| Your goal |
Print out the data precisely as it appears here, with no pictures.
(Input Opens)
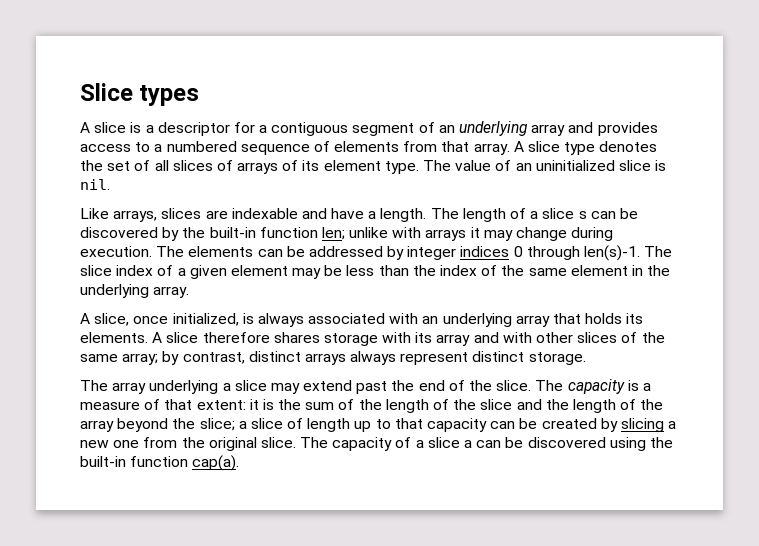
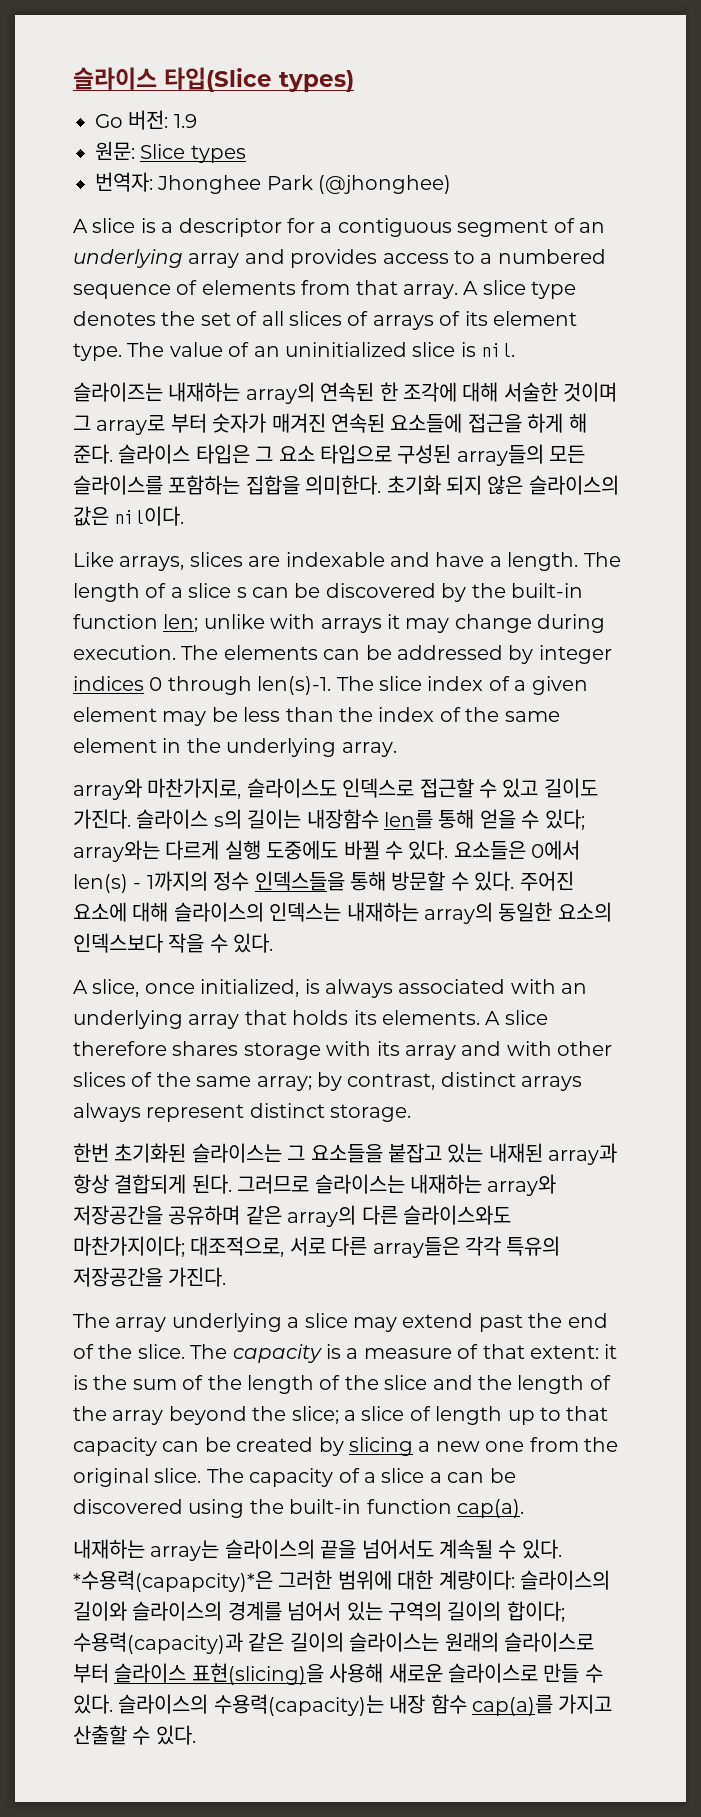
[80,83,200,106] Slice types -> [73,67,354,92] [95,110,197,130] [95,141,246,163] [95,172,452,194] 슬라이스 타입(Slice types) // Go 버전: 1.9 // 원문: Slice types // 번역자: Jhonghee Park (@jhonghee)
(110, 184) none -> [73,382,618,404] [73,413,587,435] [73,444,586,466] [73,475,619,495] [73,506,185,526] // 슬라이즈는 내재하는 array의 연속된 한 조각에 대해 서술한 것이며 그 array로 부터 숫자가 매겨진 연속된 요소들에 접근을 하게 해 준다. 슬라이스 타입은 그 요소 타입으로 구성된 array들의 모든 슬라이스를 포함하는 집합을 의미한다. 초기화 되지 않은 슬라이스의 값은 nil이다.
(190, 292) none -> [73,778,598,800] [73,809,585,830] [73,840,581,862] [73,871,574,893] [73,902,612,924] [73,933,274,953] // array와 마찬가지로, 슬라이스도 인덱스로 접근할 수 있고 길이도 가진다. 슬라이스 s의 길이는 내장함수 len를 통해 얻을 수 있다; array와는 다르게 실행 도중에도 바뀔 수 있다. 요소들은 0에서 len(s) - 1까지의 정수 인덱스들을 통해 방문할 수 있다. 주어진 요소에 대해 슬라이스의 인덱스는 내재하는 array의 동일한 요소의 인덱스보다 작을 수 있다.
(586, 358) none -> [73,1143,618,1165] [73,1174,557,1196] [73,1205,511,1227] [73,1236,561,1258] [73,1267,227,1287] // 한번 초기화된 슬라이스는 그 요소들을 붙잡고 있는 내재된 array과 항상 결합되게 된다. 그러므로 슬라이스는 내재하는 array와 저장공간을 공유하며 같은 array의 다른 슬라이스와도 마찬가지이다; 대조적으로, 서로 다른 array들은 각각 특유의 저장공간을 가진다.
(240, 463) none -> [73,1539,562,1561] [73,1570,610,1592] [73,1601,565,1622] [73,1632,594,1654] [73,1663,603,1685] [73,1694,613,1716] [73,1725,196,1745] // 내재하는 array는 슬라이스의 끝을 넘어서도 계속될 수 있다. *수용력(capapcity)*은 그러한 범위에 대한 계량이다: 슬라이스의 길이와 슬라이스의 경계를 넘어서 있는 구역의 길이의 합이다; 수용력(capacity)과 같은 길이의 슬라이스는 원래의 슬라이스로 부터 슬라이스 표현(slicing)을 사용해 새로운 슬라이스로 만들 수 있다. 슬라이스의 수용력(capacity)는 내장 함수 cap(a)를 가지고 산출할 수 있다.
(Input Closes)
| Reply |
[80,83,200,106] Slice types -> [73,67,354,92] [95,110,197,130] [95,141,246,163] [95,172,452,194] 슬라이스 타입(Slice types) // Go 버전: 1.9 // 원문: Slice types // 번역자: Jhonghee Park (@jhonghee)
(110, 184) none -> [73,382,618,404] [73,413,587,435] [73,444,586,466] [73,475,619,495] [73,506,185,526] // 슬라이즈는 내재하는 array의 연속된 한 조각에 대해 서술한 것이며 그 array로 부터 숫자가 매겨진 연속된 요소들에 접근을 하게 해 준다. 슬라이스 타입은 그 요소 타입으로 구성된 array들의 모든 슬라이스를 포함하는 집합을 의미한다. 초기화 되지 않은 슬라이스의 값은 nil이다.
(190, 292) none -> [73,778,598,800] [73,809,585,830] [73,840,581,862] [73,871,574,893] [73,902,612,924] [73,933,274,953] // array와 마찬가지로, 슬라이스도 인덱스로 접근할 수 있고 길이도 가진다. 슬라이스 s의 길이는 내장함수 len를 통해 얻을 수 있다; array와는 다르게 실행 도중에도 바뀔 수 있다. 요소들은 0에서 len(s) - 1까지의 정수 인덱스들을 통해 방문할 수 있다. 주어진 요소에 대해 슬라이스의 인덱스는 내재하는 array의 동일한 요소의 인덱스보다 작을 수 있다.
(586, 358) none -> [73,1143,618,1165] [73,1174,557,1196] [73,1205,511,1227] [73,1236,561,1258] [73,1267,227,1287] // 한번 초기화된 슬라이스는 그 요소들을 붙잡고 있는 내재된 array과 항상 결합되게 된다. 그러므로 슬라이스는 내재하는 array와 저장공간을 공유하며 같은 array의 다른 슬라이스와도 마찬가지이다; 대조적으로, 서로 다른 array들은 각각 특유의 저장공간을 가진다.
(240, 463) none -> [73,1539,562,1561] [73,1570,610,1592] [73,1601,565,1622] [73,1632,594,1654] [73,1663,603,1685] [73,1694,613,1716] [73,1725,196,1745] // 내재하는 array는 슬라이스의 끝을 넘어서도 계속될 수 있다. *수용력(capapcity)*은 그러한 범위에 대한 계량이다: 슬라이스의 길이와 슬라이스의 경계를 넘어서 있는 구역의 길이의 합이다; 수용력(capacity)과 같은 길이의 슬라이스는 원래의 슬라이스로 부터 슬라이스 표현(slicing)을 사용해 새로운 슬라이스로 만들 수 있다. 슬라이스의 수용력(capacity)는 내장 함수 cap(a)를 가지고 산출할 수 있다.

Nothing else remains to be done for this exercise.